I enjoy watching your videos. I repainted my stretched International sleeper convention truck in flat black and am happy with the result but I seen a couple mistakes I made, especially with the little cracks in the fiberglass. I just purchased an Iveco cabover and am going to paint it to look like a European fire truck. My trailer is a very cool looking military made office built on a heavy duty lowboy, and I am going to paint it with the same fire truck theme and the interior will be a mobile kitchen. I’m going to later place the whole set up on a piece of land so I have the utilities I will need. It’s going to be a journey for sure but I am excited to see things coming together. The trailer will need some custom metal work to install a lower floor level where the serving windows will be. After I can afford a piece of commercial land I will swap out the truck tractor and use a different international truck that is beautiful but has EGR issues, and I will put the Heavy Duty Iveco to work in a different business. My Iveco is a monster, with a factory double frame, dual rear axles that are full locking, and the truck has less than 30,000 miles on it. It probably needs to go to the oilfield or into logging. My authority is for specialty tankers, and I could easily get my hazmat certification and probably stay intrastate, which I would prefer. Anyway, I enjoy your videos and am figuring out how you do the stripes. It looks like you are applying vinyl cut wrapping and then pealing it off the next day. I wonder if you have templates for your cutter or are they created in a CAD program. I have a local vinyl cutter but haven’t consulted with him on stripping. I do think I am going to apply my DOT information with vinyl, after the base coat, then peal the vinyl so everything is painted, not vinyl which deteriorates. Anyway, thanks for the videos.
Well it seems as though you have a pretty solid plan in the works. Always good to be moving forward and doing as much of the work in house as possible...just as you are. Thanks for your positive input, my friend!
O-H-I-O Porter greetings 🇺🇸 Cabovers Rule is my motto! You never know ow how much work a truck needs until you start working on it & this tuck sure needed LOTS of TLC! I hate to say it, but some nut got a hold of this & really didn’t do it any good whatsoever! Maybe that’s why your guy got it. You put a great deal of effort in making this truck RIGHT & TRUE! I’m shocked the owner wanted to delete the cab lights & horns. I can’t find any reasoning for that, but he had his reasons. This truck was such a big canvas. I’m thankful that you carried the stripes all around/over the truck! It really deserved that. It enhances that green color even more. I could never understand why many of the old trucks only had full color on 3 sides. You never leave any canvas open or undone. That’s how I feel anyway. Thanks for sharing this video. I hope to see what it looks like when it’s all put back together. Good work! Blessings! 🥰😎✌️
A lot of these older cab overs ...particularily the ones that have spent their lives in colder climates where the highways see a lot of salt... have horns that don't work properly...or at all. He will likely have a chassis mounted horn set up and he's already told me that he has a LED cab light set up that he's installing.

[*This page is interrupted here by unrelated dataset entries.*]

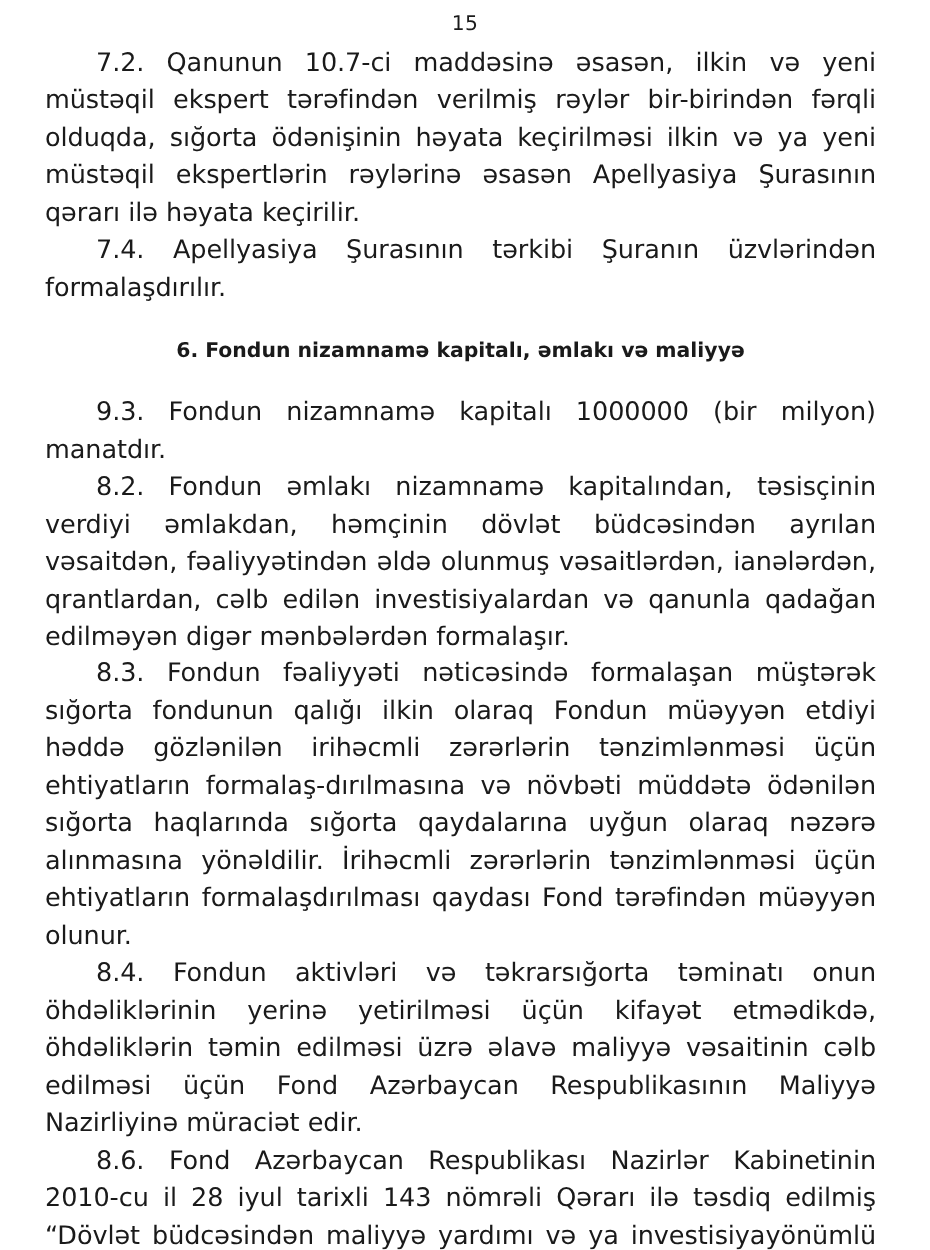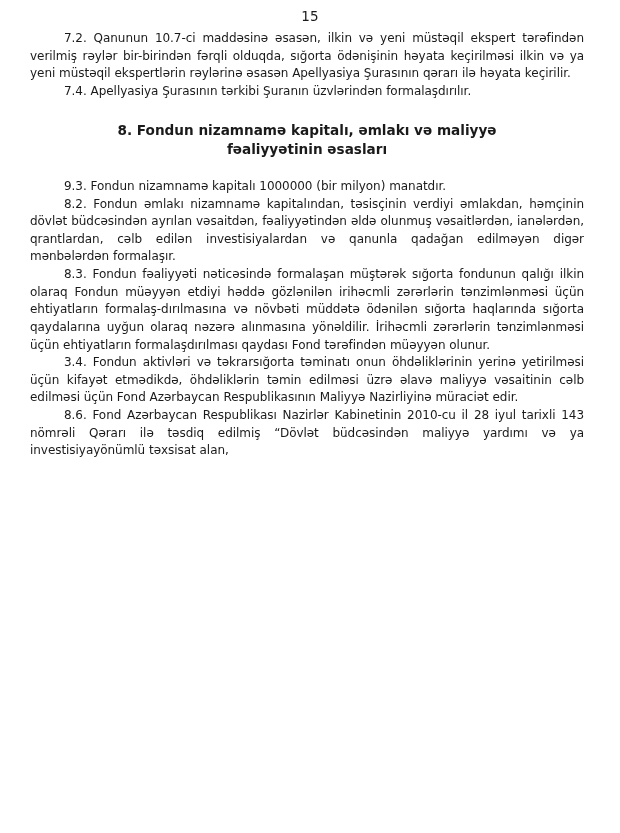--- a/index.html
+++ b/index.html
@@ -34,7 +34,7 @@
   }
   p.para {
     margin: 0 0 0 0;
-    font-size: 12px;
+    font-size: 17px;
     line-height: 1.47;
     text-align: justify;
     text-justify: inter-word;

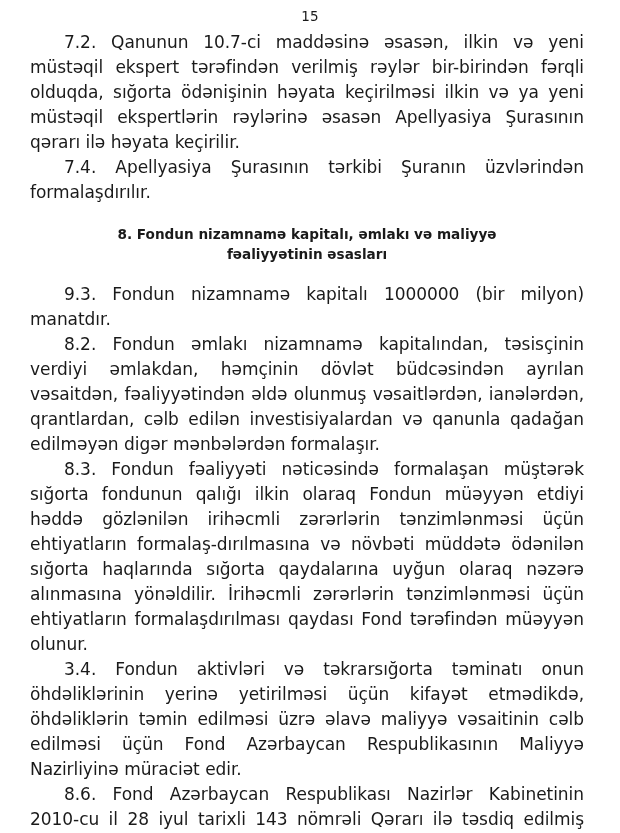--- a/index.html
+++ b/index.html
@@ -64,7 +64,7 @@
     <p class="para">7.4. Apellyasiya Şurasının tərkibi Şuranın üzvlərindən formalaşdırılır.</p>
 
     <h2 class="section-heading">
-      <span>8. Fondun nizamnamə kapitalı, əmlakı və maliyyə</span><br>
+      <span>6. Fondun nizamnamə kapitalı, əmlakı və maliyyə</span><br>
       <span>fəaliyyətinin əsasları</span>
     </h2>
 

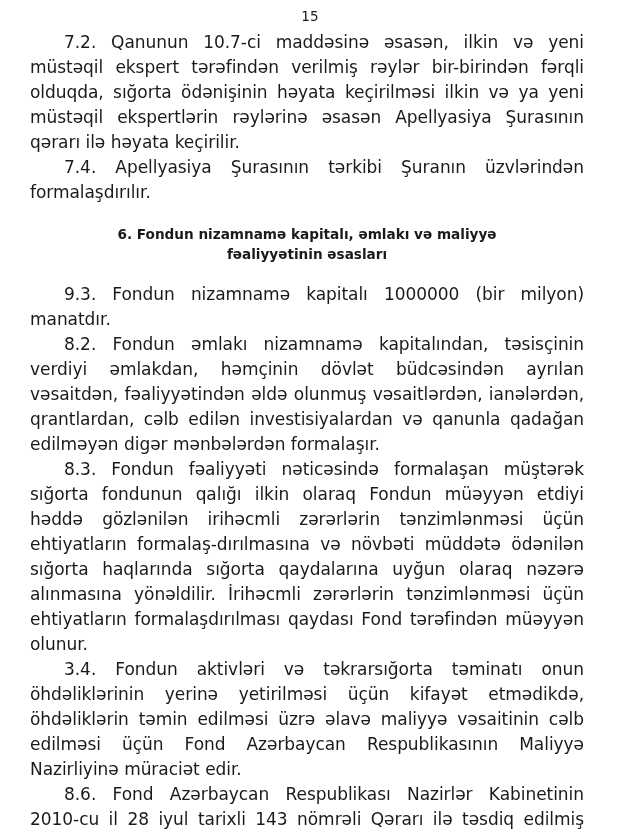--- a/index.html
+++ b/index.html
@@ -65,7 +65,6 @@
 
     <h2 class="section-heading">
       <span>6. Fondun nizamnamə kapitalı, əmlakı və maliyyə</span><br>
-      <span>fəaliyyətinin əsasları</span>
     </h2>
 
     <p class="para">9.3. Fondun nizamnamə kapitalı 1000000 (bir milyon) manatdır.</p>

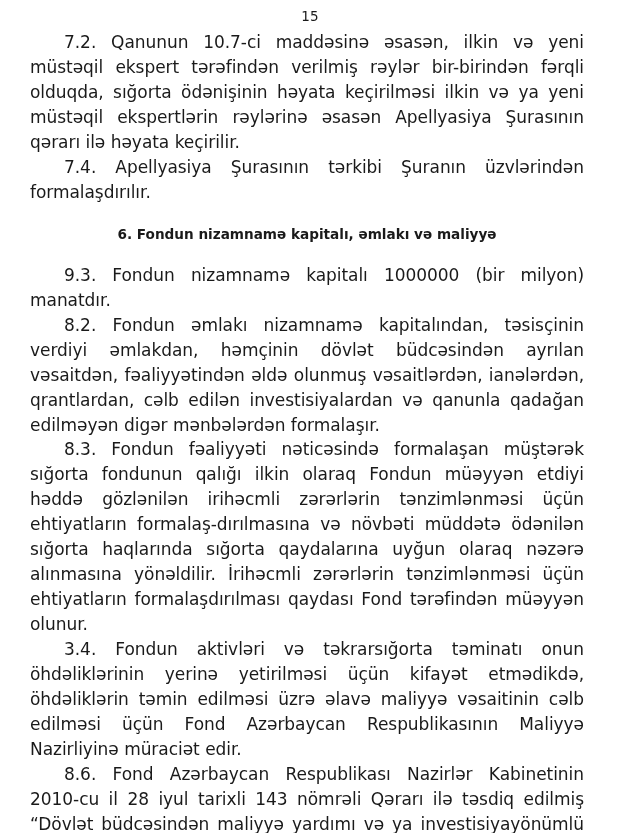--- a/index.html
+++ b/index.html
@@ -70,7 +70,7 @@
     <p class="para">9.3. Fondun nizamnamə kapitalı 1000000 (bir milyon) manatdır.</p>
     <p class="para">8.2. Fondun əmlakı nizamnamə kapitalından, təsisçinin verdiyi əmlakdan, həmçinin dövlət büdcəsindən ayrılan vəsaitdən, fəaliyyətindən əldə olunmuş vəsaitlərdən, ianələrdən, qrantlardan, cəlb edilən investisiyalardan və qanunla qadağan edilməyən digər mənbələrdən formalaşır.</p>
     <p class="para">8.3. Fondun fəaliyyəti nəticəsində formalaşan müştərək sığorta fondunun qalığı ilkin olaraq Fondun müəyyən etdiyi həddə gözlənilən irihəcmli zərərlərin tənzimlənməsi üçün ehtiyatların formalaş-dırılmasına və növbəti müddətə ödənilən sığorta haqlarında sığorta qaydalarına uyğun olaraq nəzərə alınmasına yönəldilir. İrihəcmli zərərlərin tənzimlənməsi üçün ehtiyatların formalaşdırılması qaydası Fond tərəfindən müəyyən olunur.</p>
-    <p class="para">3.4. Fondun aktivləri və təkrarsığorta təminatı onun öhdəliklərinin yerinə yetirilməsi üçün kifayət etmədikdə, öhdəliklərin təmin edilməsi üzrə əlavə maliyyə vəsaitinin cəlb edilməsi üçün Fond Azərbaycan Respublikasının Maliyyə Nazirliyinə müraciət edir.</p>
+    <p class="para">8.4. Fondun aktivləri və təkrarsığorta təminatı onun öhdəliklərinin yerinə yetirilməsi üçün kifayət etmədikdə, öhdəliklərin təmin edilməsi üzrə əlavə maliyyə vəsaitinin cəlb edilməsi üçün Fond Azərbaycan Respublikasının Maliyyə Nazirliyinə müraciət edir.</p>
     <p class="para">8.6. Fond Azərbaycan Respublikası Nazirlər Kabinetinin 2010-cu il 28 iyul tarixli 143 nömrəli Qərarı ilə təsdiq edilmiş “Dövlət büdcəsindən maliyyə yardımı və ya investisiyayönümlü təxsisat alan,</p>
 
   </div>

Because of the difference in location of each light though... he just wanted the holes gone so he could drill the new ones where he wants them. As you saw in the video...this original stripe scheme didn't go around the back at all. I don't care for that look much on any truck. Just looks uninspired and lazy. Whoever worked on it before me left a mess and made a number of bad decisions. Some people don't like it when I point that sort of thing out in my videos and attempt to teach me a lesson on publicly bad mouthing others by getting in my comments and publicly bad mouthing me. Not only am I as proud and stubborn as they come...as is evident by our work ethic... But I don't respond well to hypocrisy. If they are so soft that they can't take it when I say that something mellow like someone else's work is a mess..... They have no place watching my channel. Especially the next video I have coming out.... Where another truck shop left me a bunch of extra work on a big, 24 year old kenworth sleeper truck Sensitive ears might as well just move on! Thanks a lot for your kind words, my man! I always appreciate it.
I used to work at the Husky truck stop full serve diesel pumps in Nipigon ontario in 1988-89. I bet I fueled that KINGSWAY cabover at one time or another.
@@teams.t.e.a.m6214 super minty paint job Bud. subscribed. Heh, I had a teacher of mine who in the 60's worked in the Binder Emeryville factory. One of his stories was him working in the cab department of using porta jacks to install the air conditioners in the roof. For some reason they had to use a portajack to stretch the cab to shoe-horn the conditioner body into the cab. Every time i see a porta jack used like that, i think of George's AC install stories.
Fantastic great looks stunning. You do wonderful work. It'll be nice when the owner finishes his end of it. But you're in as far as I can tell. Was perfection God bless you and thank you for sharing.
I love how you rounded the corners on the bottom stripes on the front of the cab. Also like how you completed the stripes over the roof. Figuring out why the door frame wouldnt hold its shape and then reinforcing damage inside the cab that isnt visible is one of the things that sets your shop apart. Great job!
I hope the owner of that truck really appreciates the thoroughness of work above and beyond duty for a quality job done! How do you even give an estimate of a job when you don't see the pitfalls until you get her stripped down and apart? A base standard fixed price with an open time & materials clause? That may be more than what the owner is willing to pay and now what. Thank you for the videos, I learn a lot from your work.
Dang man I get so excited when I see you drop a video! Love your videos and the hard work you put into them👍🏻. Love to see this after the owner gets it back and polishes the chrome/ aluminum and finished
My dad back in the day drove a KW cabover for Beaver Transport outside of Kenosha, Wis.. Before that when I was a kid he drove a car hauler in the 50’s/60’s for Arco transport also in Kenosha.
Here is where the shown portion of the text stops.